The two types diverged on several specific outcomes. Only the caffeinated group showed reduced anxiety and better attention and vigilance scores. Caffeine's well-documented role as an adenosine receptor antagonist — blocking the brain's fatigue-signaling molecule — likely explains the attention and vigilance gains. The anxiety reduction in the caffeinated group may seem counterintuitive given caffeine's stimulant reputation, but the study population were habitual drinkers returning to their normal intake after a withdrawal period, which may have resolved withdrawal-related anxiety rather than producing a net anxiolytic effect.

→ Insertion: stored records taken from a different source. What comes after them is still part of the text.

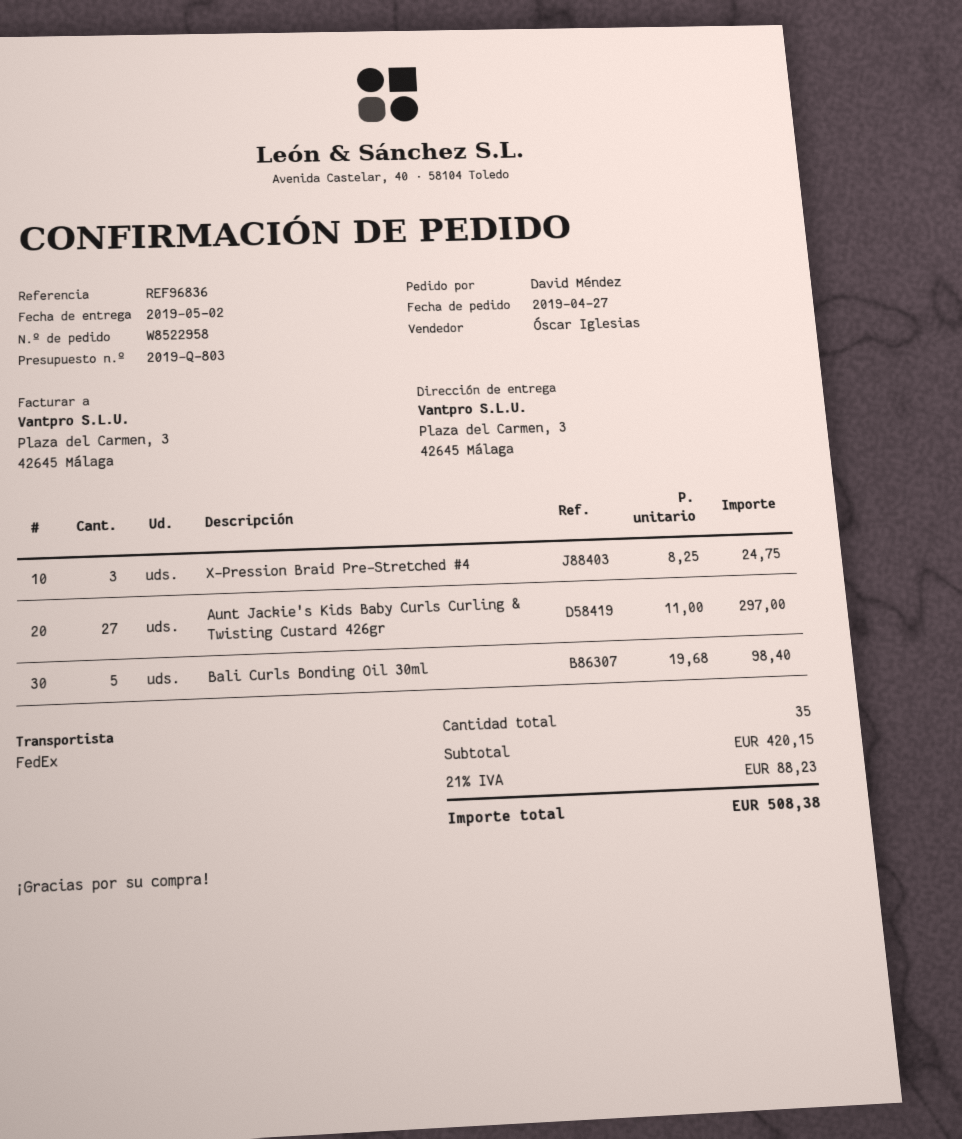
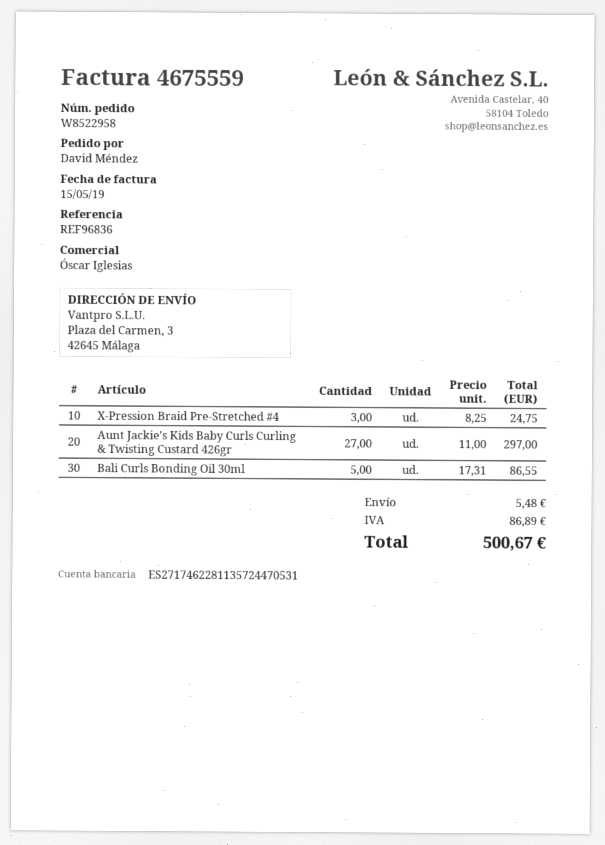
Bali Curls Bonding Oil 30ml: 5 x 19.68 = 98.40 -> 5 x 17.31 = 86.55
shipping: none -> 5.48
tax: 88.23 -> 86.89
total: 508.38 -> 500.67

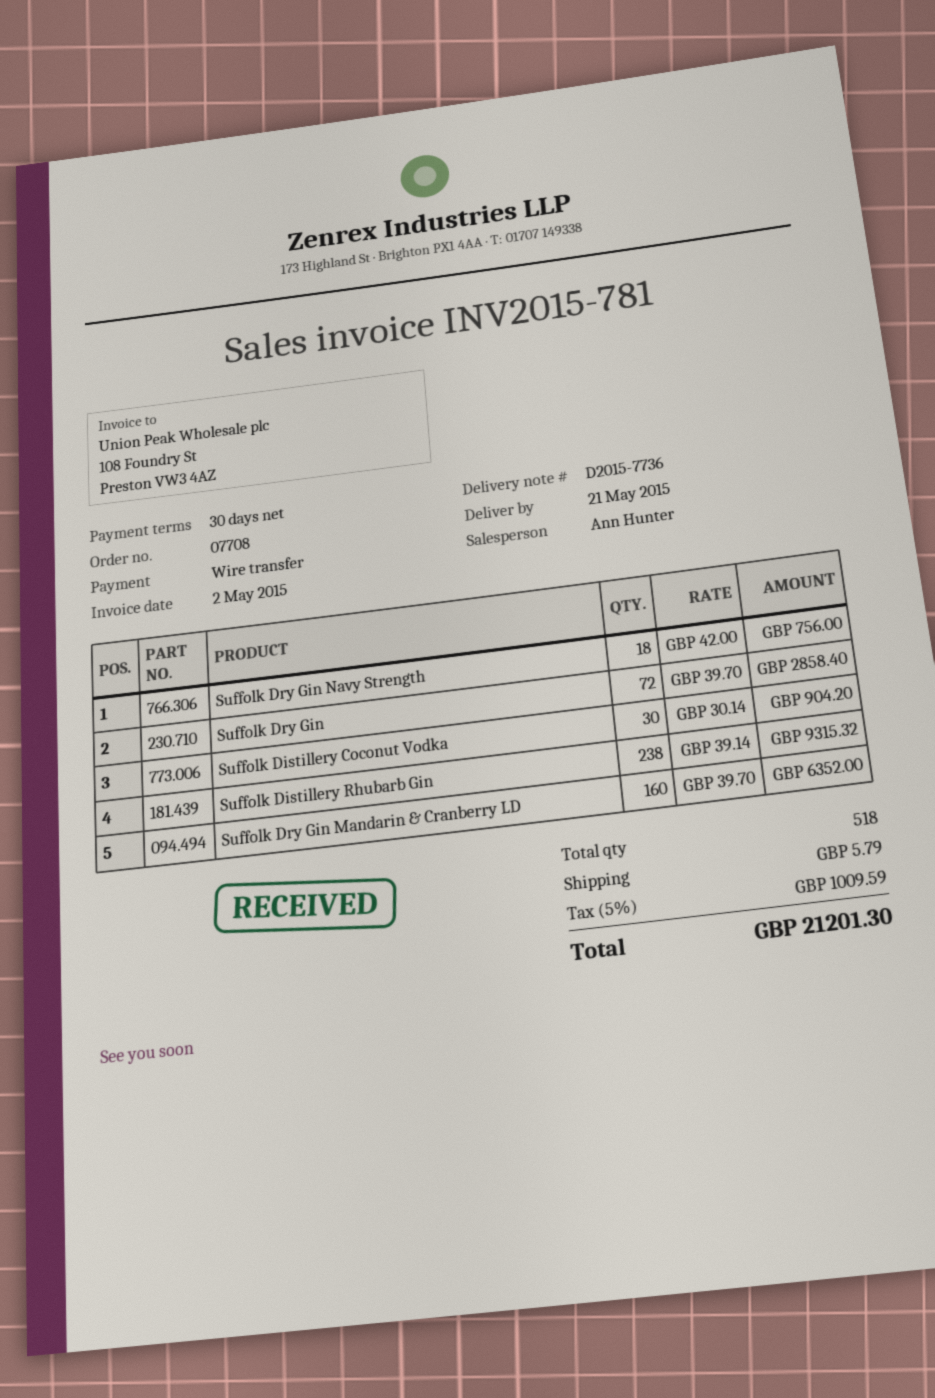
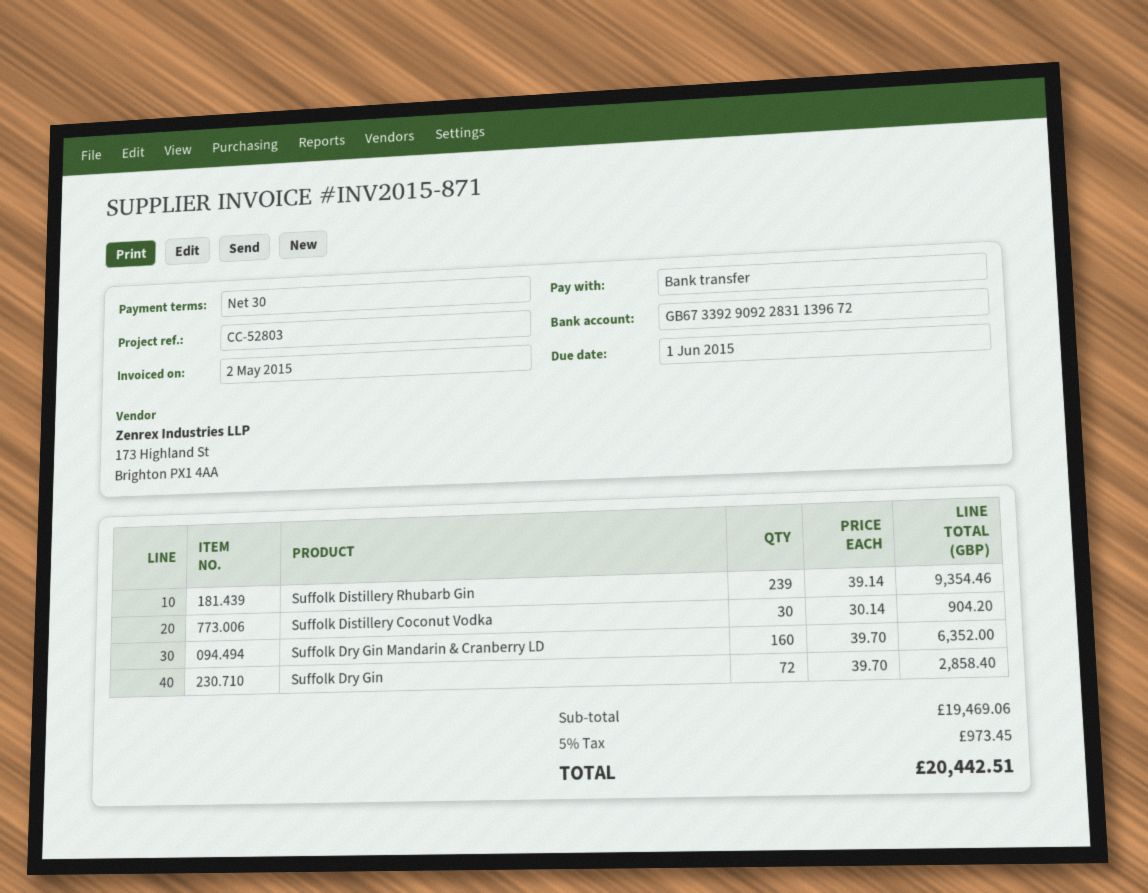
invoice number: INV2015-781 -> INV2015-871
Suffolk Dry Gin Navy Strength: 18 x 42.00 = 756.00 -> none
Suffolk Distillery Rhubarb Gin: 238 x 39.14 = 9315.32 -> 239 x 39.14 = 9354.46
shipping: 5.79 -> none
tax: 5% = 1009.59 -> 5% = 973.45
total: 21201.30 -> 20442.51

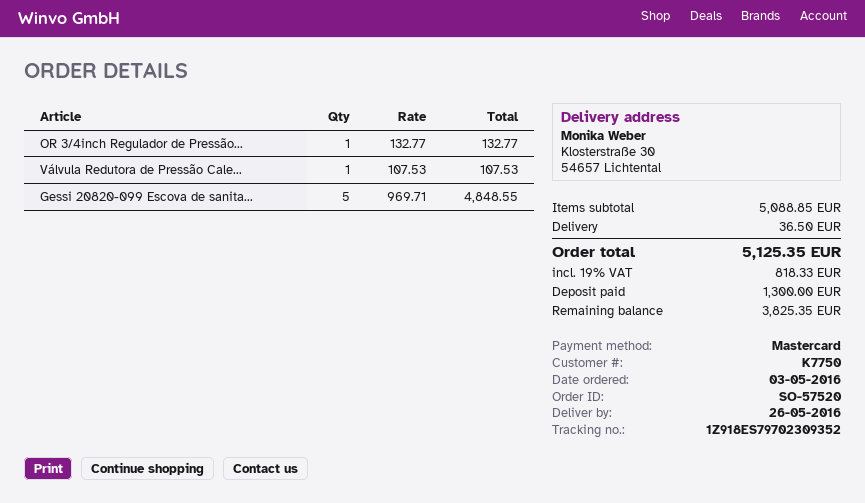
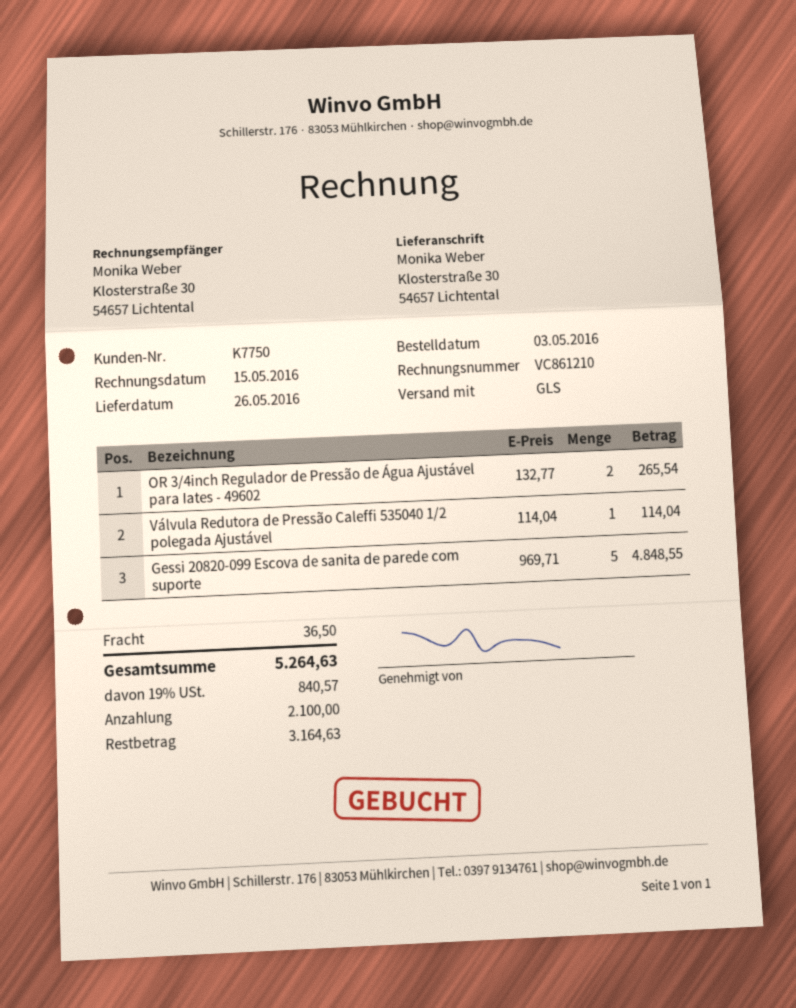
OR 3/4inch Regulador de Pressão...: 1 x 132.77 = 132.77 -> 2 x 132.77 = 265.54
Válvula Redutora de Pressão Cale...: 1 x 107.53 = 107.53 -> 1 x 114.04 = 114.04
tax: 19% = 818.33 -> 19% = 840.57
total: 5125.35 -> 5264.63
deposit: 1300.00 -> 2100.00
balance: 3825.35 -> 3164.63

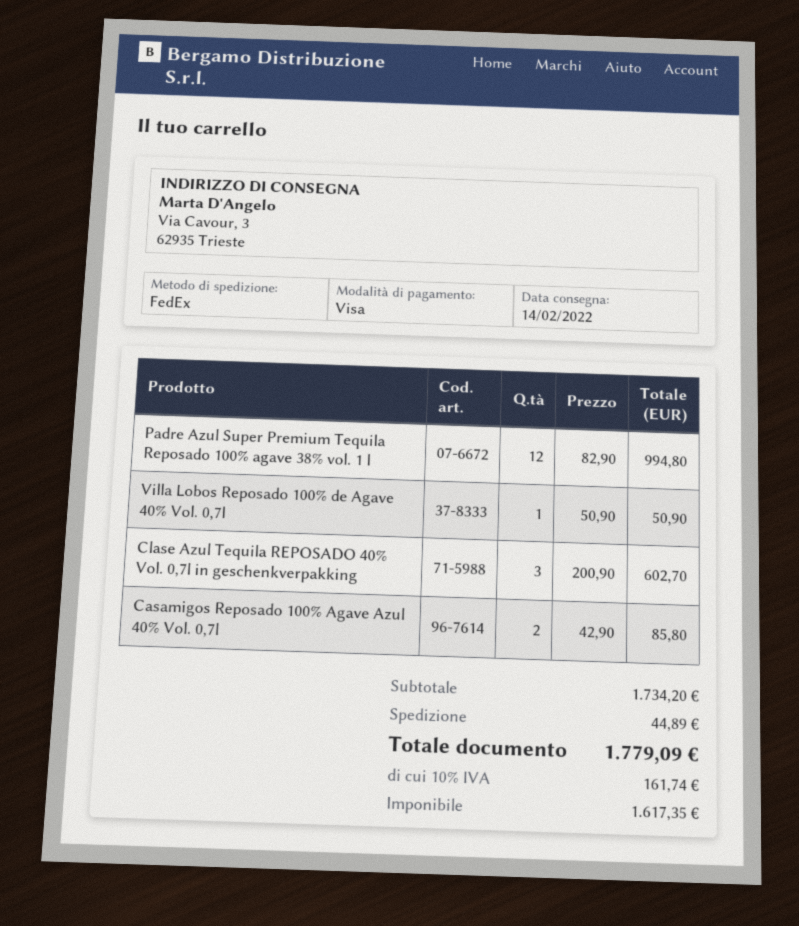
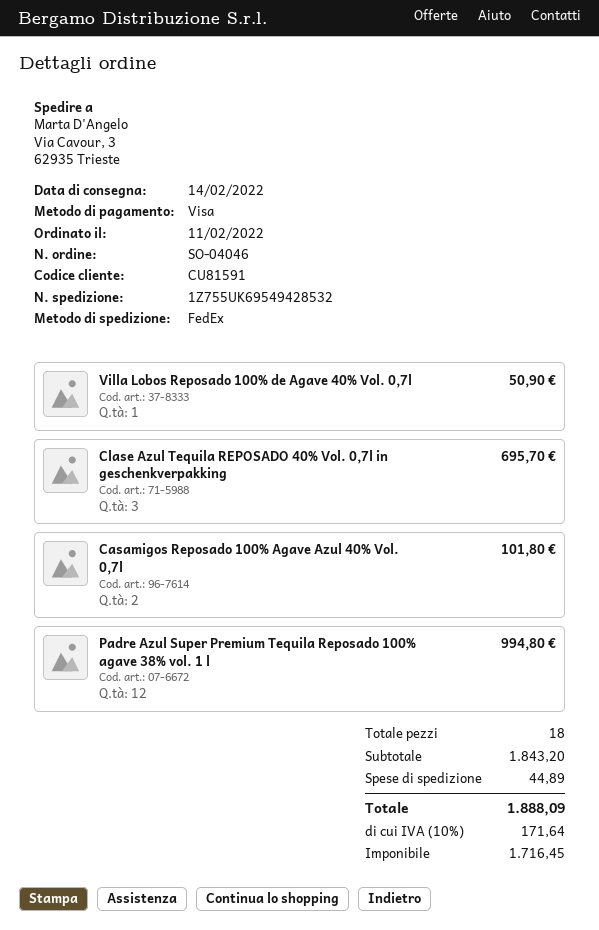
Clase Azul Tequila REPOSADO 40% Vol. 0,7l in geschenkverpakking: 3 for 602.70 -> 3 for 695.70
Casamigos Reposado 100% Agave Azul 40% Vol. 0,7l: 2 for 85.80 -> 2 for 101.80
subtotal: 1734.20 -> 1843.20
net: 1617.35 -> 1716.45
tax: 10% = 161.74 -> 10% = 171.64
total: 1779.09 -> 1888.09

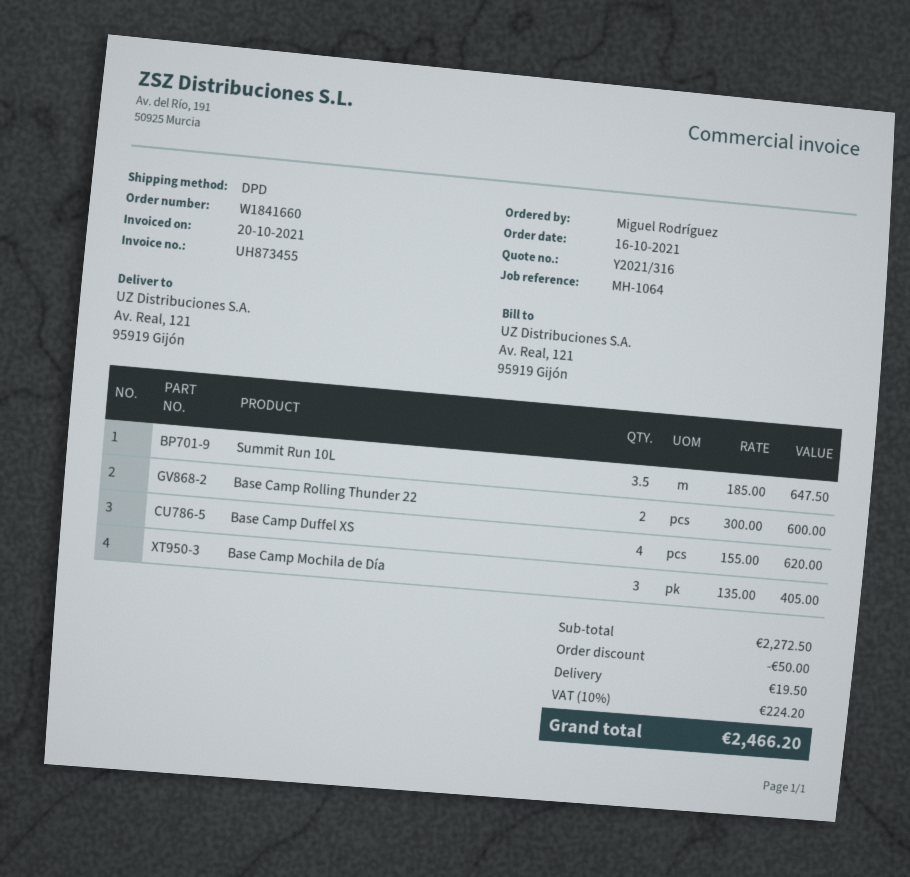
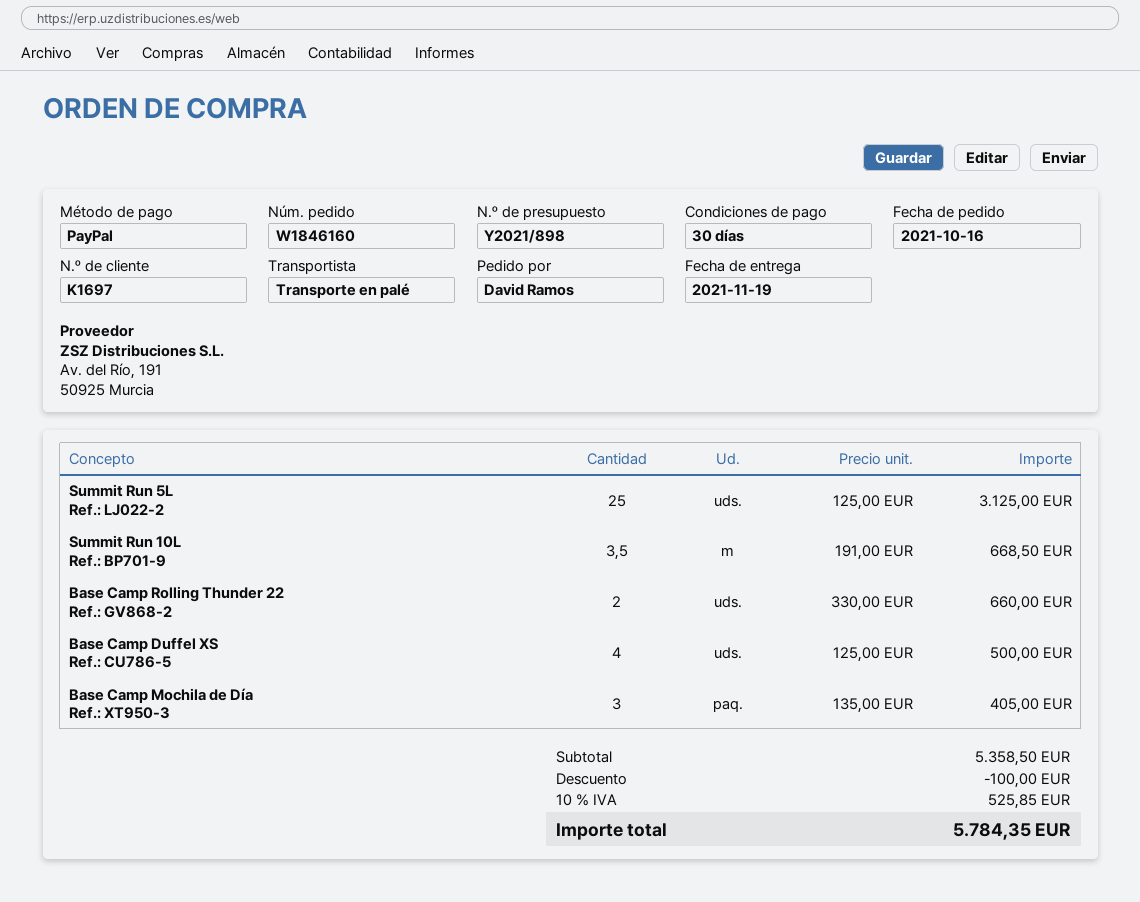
quote number: Y2021/316 -> Y2021/898
order number: W1841660 -> W1846160
ordered by: Miguel Rodríguez -> David Ramos
shipping method: DPD -> pallet freight
Summit Run 10L: 3.5 x 185.00 = 647.50 -> 3.5 x 191.00 = 668.50
Base Camp Rolling Thunder 22: 2 x 300.00 = 600.00 -> 2 x 330.00 = 660.00
Base Camp Duffel XS: 4 x 155.00 = 620.00 -> 4 x 125.00 = 500.00
Summit Run 5L: none -> 25 x 125.00 = 3125.00
subtotal: 2272.50 -> 5358.50
discount: 50.00 -> 100.00
shipping: 19.50 -> none
tax: 10% = 224.20 -> 10% = 525.85
total: 2466.20 -> 5784.35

The decaffeinated group, by contrast, showed improved sleep quality and gains on memory and learning measures. This suggests that polyphenols and other non-caffeine compounds are responsible for cognitive benefits that caffeine itself may actually blunt — possibly because caffeine's stimulant effect interferes with the consolidation phases of memory that occur during sleep.
Caffeinated coffee was also linked to a reduced risk of inflammation markers, which aligns with existing evidence that caffeine has anti-inflammatory properties in addition to its stimulant effects.
For practical decision-making, the choice between caffeinated and decaffeinated coffee is not simply about energy levels. If your priority is attention and anxiety management during the day, caffeinated coffee has a documented edge. If your priority is memory consolidation and sleep quality, decaf may be the better option — particularly in the afternoon and evening.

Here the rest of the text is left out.